St. Robert of Newmister
Feast day: January 26
1100 - 1159
Cistercian abbot. Born in Yorkshire, England, he entered the Benedictines at Whitby and soon joined the monks at Fountains Abbey who were adopting the harder rule which was gaining prominence at the time. This community embraced the Cistercian rule, and the monastery became one of the spearhead communities for the Cistercians in England. In 1137, Robert helped to found Newminster Abbey, in Northumberland, serving as its first abbot.
Saint Robert was born in the district of Craven, near Skipton in North Yorkshire, probably in the village of Gargrave. He studied at the University of Paris, where he is said to have composed a commentary - since lost - on the Psalms. He became a parish priest, returning to serve in his hometown of Gargrave, where he was made rector. He later became a Benedictine at Whitby, joining a band of monks from Saint Mary's Abbey in York. They established a monastery in winter of 1132 in a valley near Skeldale, on land given them by Archbishop Thurston. The first two years were difficult, and the monks struggled in extreme poverty. Initially they lived in a makeshift structure on the banks of the River Skell. But despite the hardships, the monks were known for their holiness, austerity, and dedication to the strict Benedictine way of life. Eventually, their fame brought a new novice, Hugh, Dean of York, who relinquished all his wealth to the community, and allowed for the building of more suitable facilities. Because of the many natural springs in the area, the monastery was called Fountains Abbey.

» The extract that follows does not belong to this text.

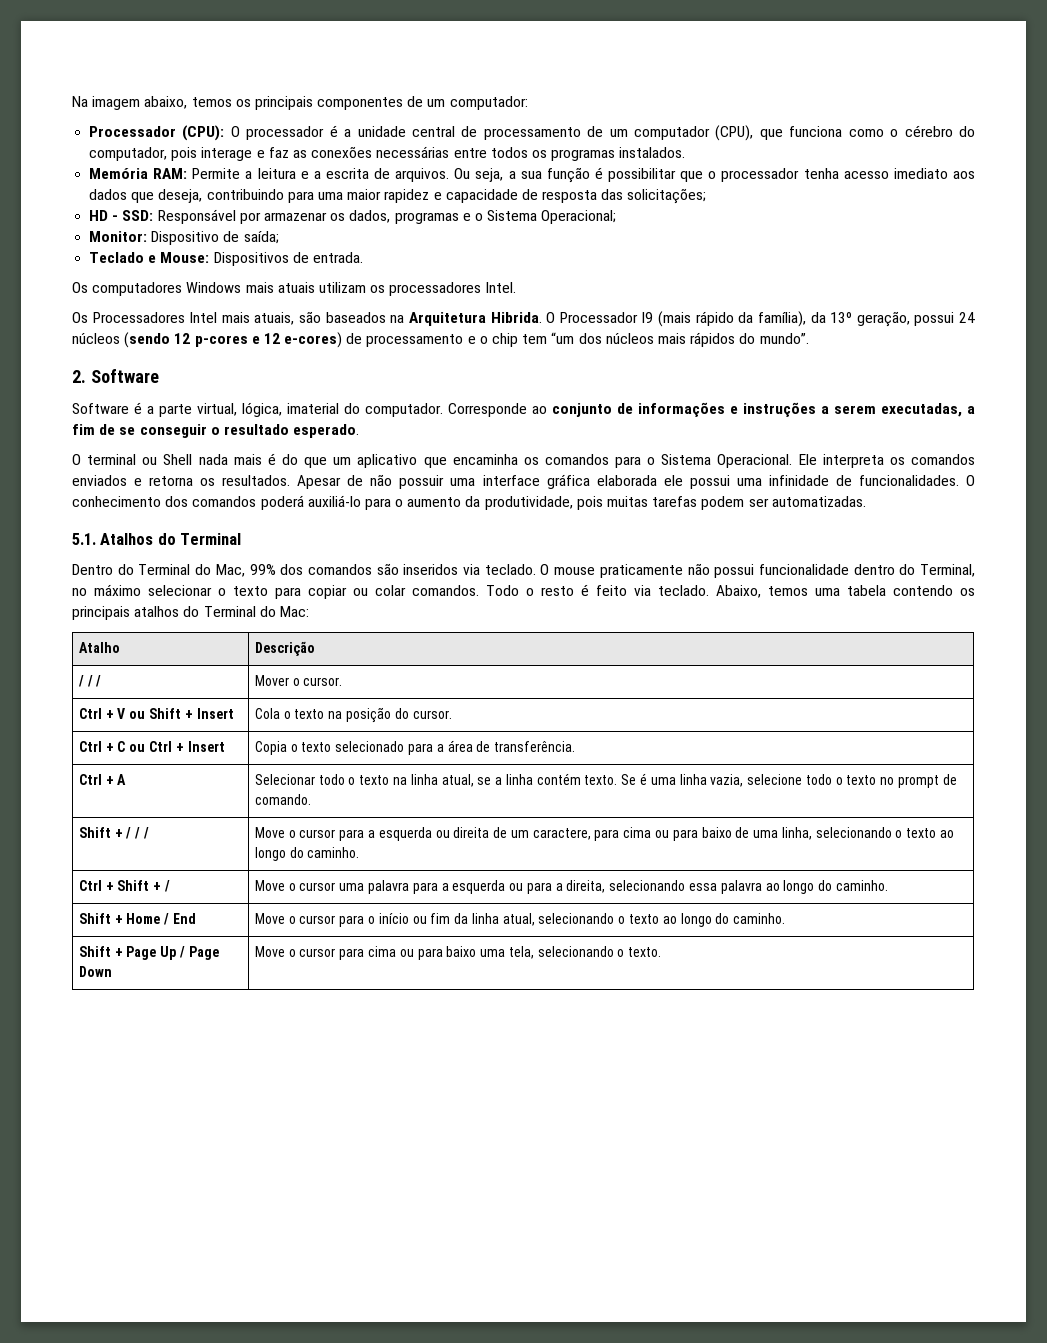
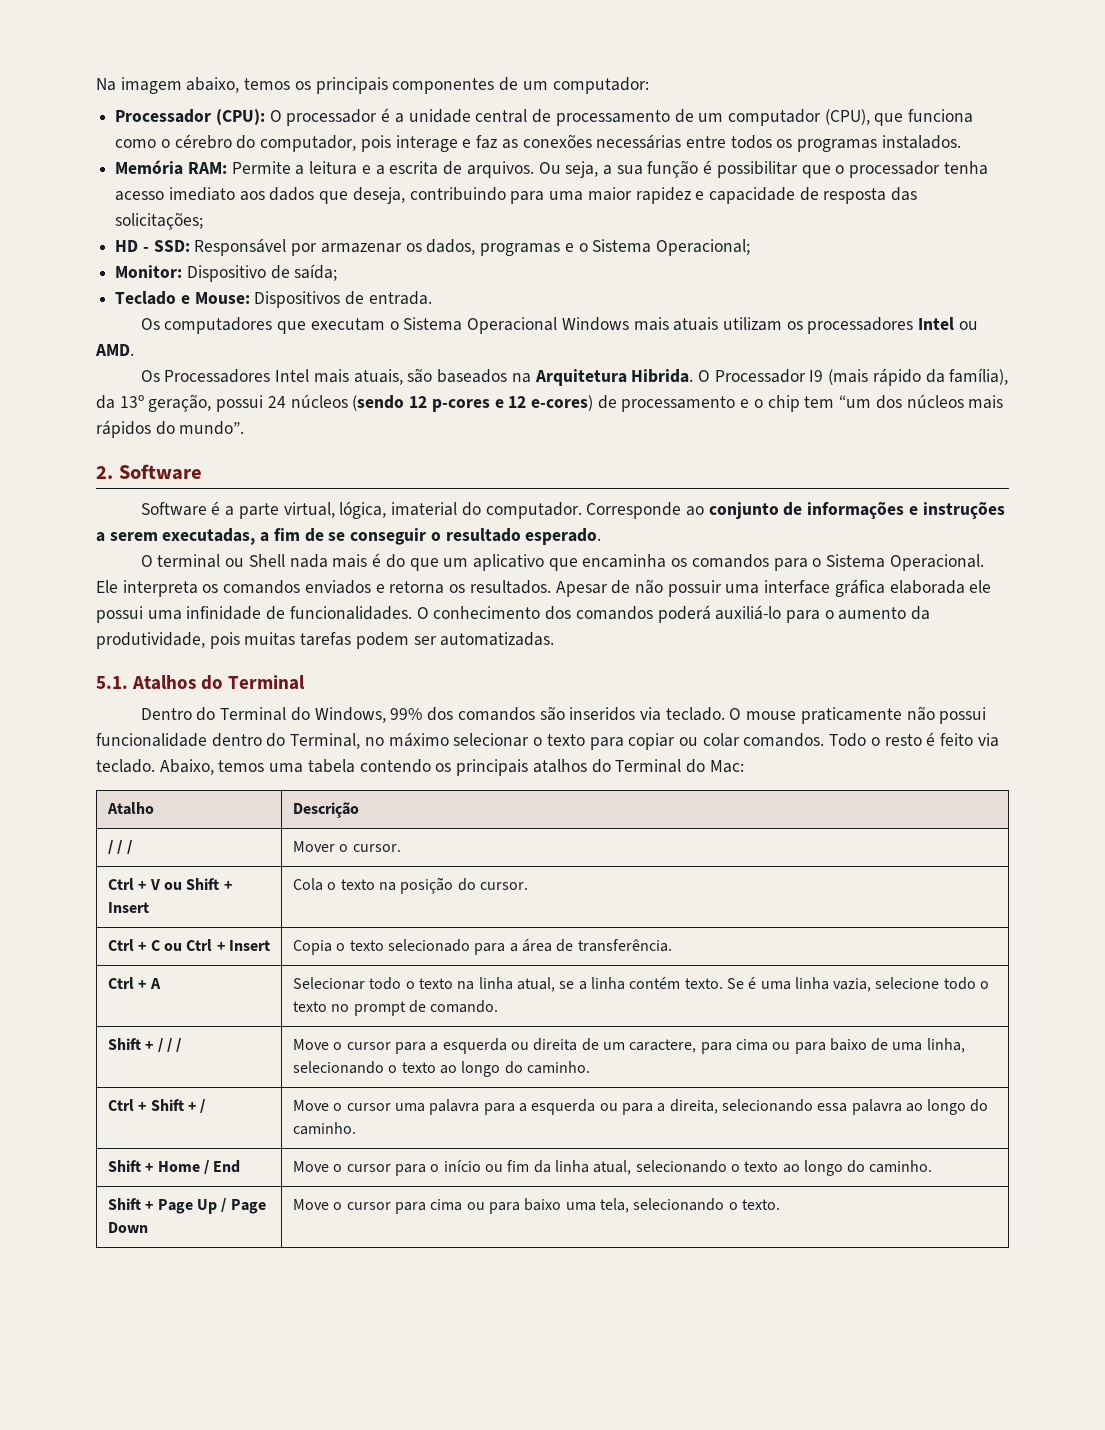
- Os computadores Windows mais atuais utilizam os processadores Intel.
+ Os computadores que executam o Sistema Operacional Windows mais atuais utilizam os processadores Intel ou AMD.
- Dentro do Terminal do Mac, 99% dos comandos são inseridos via teclado.
+ Dentro do Terminal do Windows, 99% dos comandos são inseridos via teclado.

St Robert was described as a devout, prayerful, and gentle man. While he is known for being merciful in his judgment of others, and a warm and considerate campanion, he was also very zealous toward his own vows of poverty.
Cistercian and abbot
St Robert received his abbot's permission to join the founders of the Cistercian monastery of Fountains. About 1138 he headed the first colony sent out from Fountains and established the Abbey of Newminster near the castle of Ralph de Merlay, at Morpeth in Northumberland. During his abbacy three colonies of monks were sent out to found new monasteries. The monasteries were established at Pipewell (1143), Roche (1147), and Sawley (1148).
Location of Relics and Miracles associated with Saint Robert
Saint Robert's relics are located in the church at Newminster, and miracles have been reported at his tomb. In one instance, a monk is said to have fallen unhurt from a ladder while working on one of the buildings. His tomb has become a center for pilgrimage. St Robert was a close spiritual friend of the hermit Saint Godric. On the night Robert died, St Godric is said to have seen a vision of Robert's soul, like a ball of fire, being lifted by angels on a pathway of light toward the gates of heaven. As they approached, Godric heard a voice saying, "Enter now my friends."
St Robert is often depicted in church art as an abbot holding a church. His feast day is celebrated on June 7, the day of his death.